Uma panela que está cheia de líquidos, e um tevul yom a tocou: se era líquido de terumá, os líquidos ficam desqualificados e a panela permanece pura. E se era líquido de chulin, tudo permanece puro. E se suas mãos estavam sujas (impuras), tudo fica impuro. Este é um rigor das mãos em relação ao tevul yom. E há um rigor do tevul yom em relação às mãos: que a dúvida quanto ao tevul yom desqualifica a terumá, enquanto a dúvida quanto às mãos é pura.
A mishná examina o caso de uma panela cheia de líquido tocada por um tevul yom, distinguindo três situações.

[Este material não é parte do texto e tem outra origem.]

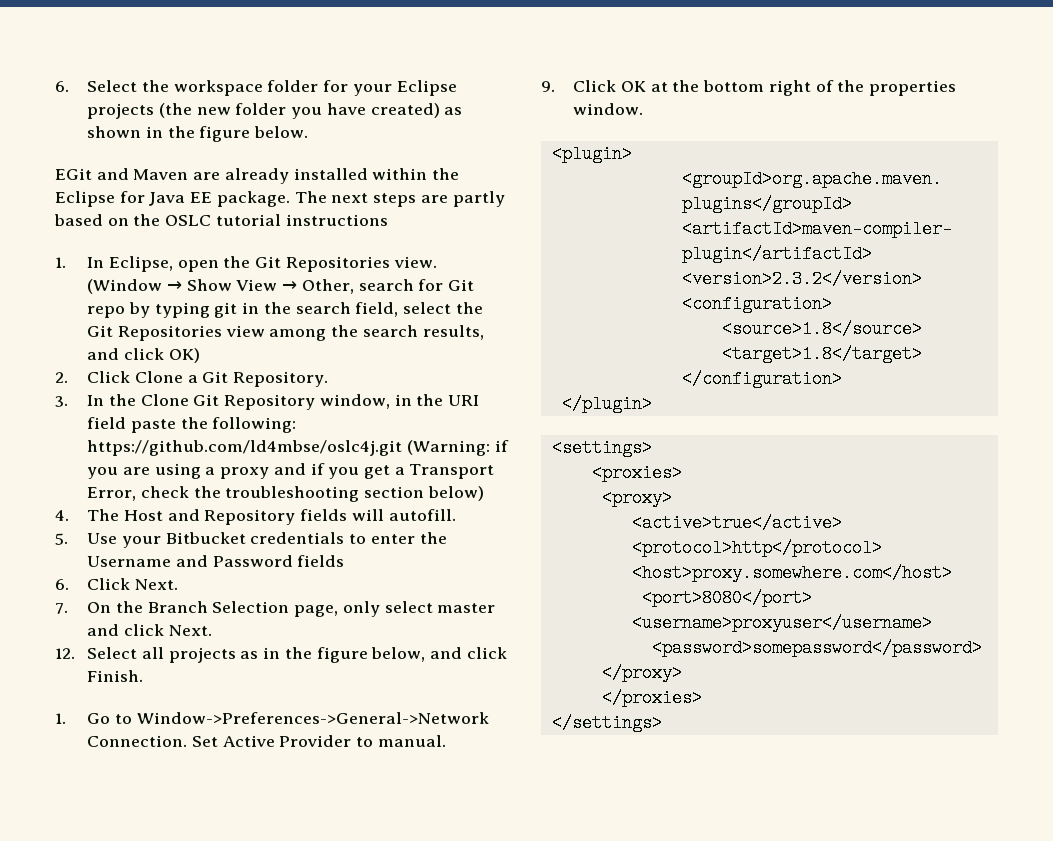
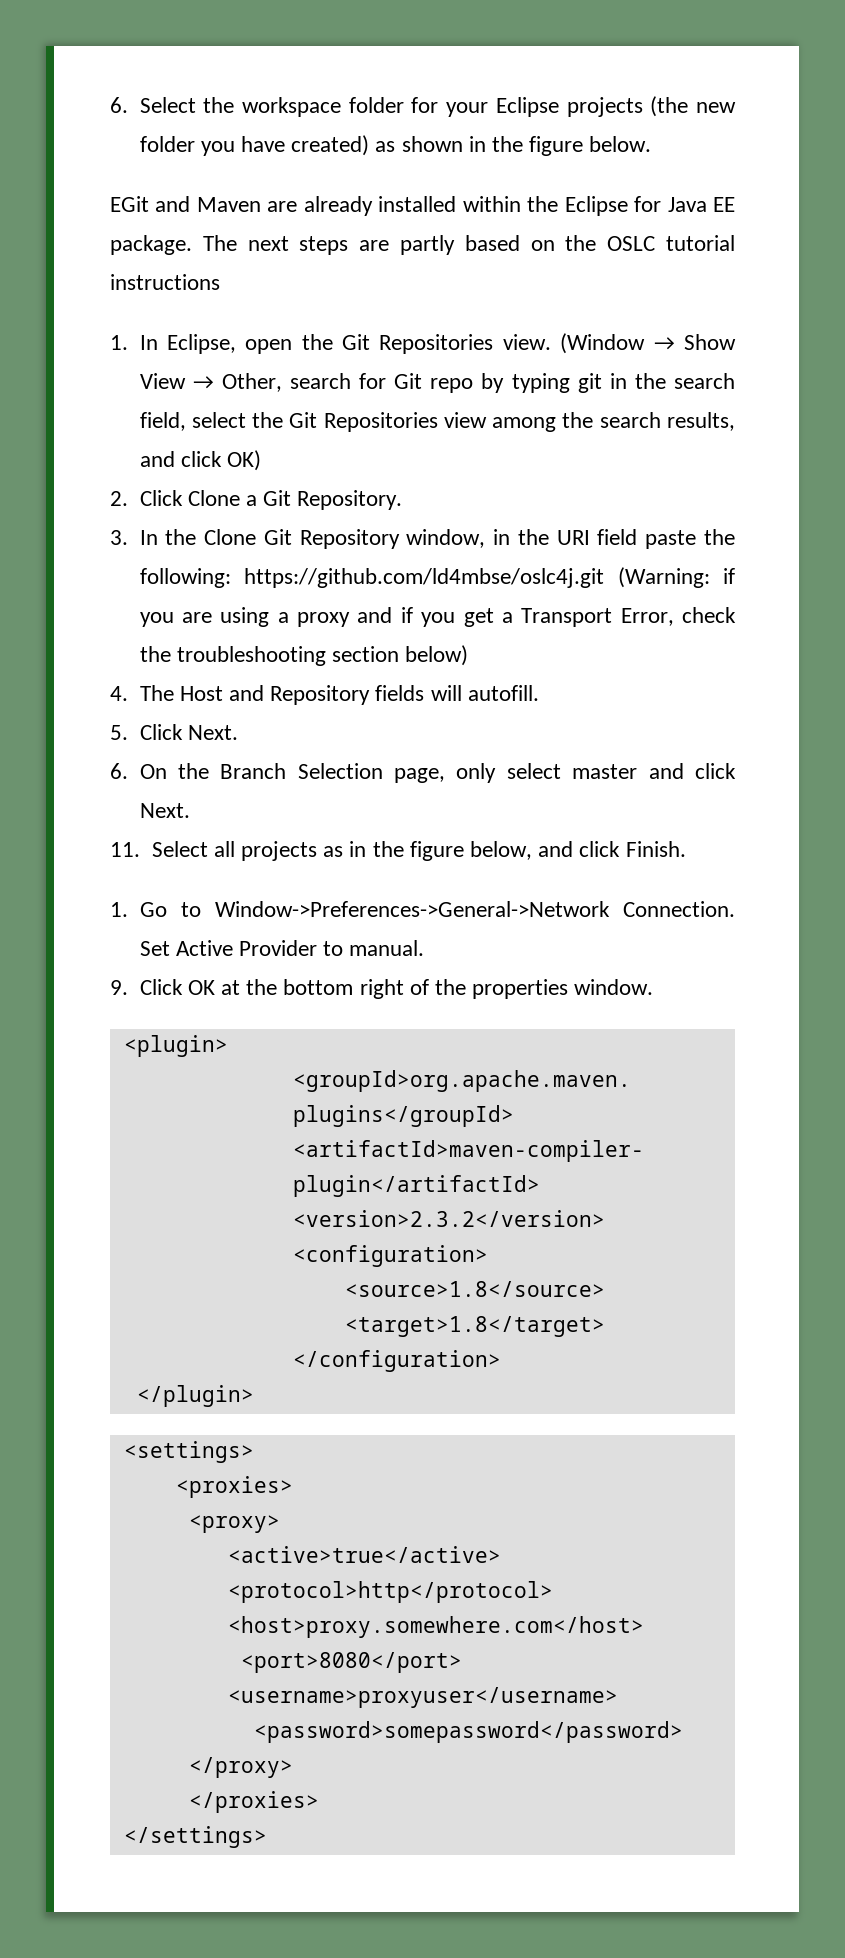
- 5. Use your Bitbucket credentials to enter the Username and Password fields
- 6. Click Next.
+ 5. Click Next.
- 7. On the Branch Selection page, only select master and click Next.
+ 6. On the Branch Selection page, only select master and click Next.
- 12. Select all projects as in the figure below, and click Finish.
+ 11. Select all projects as in the figure below, and click Finish.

Se o líquido era de terumá, o toque do tevul yom o desqualifica — pois o tevul yom desqualifica a terumá —, mas a própria panela permanece pura, já que o tevul yom não contamina, apenas desqualifica, e um líquido meramente desqualificado não tem o poder de contaminar o utensílio que o contém. Se o líquido era comum (chulin), o toque do tevul yom é irrelevante — ele só desqualifica terumá e ma´sser, não o comum —, e tudo permanece puro.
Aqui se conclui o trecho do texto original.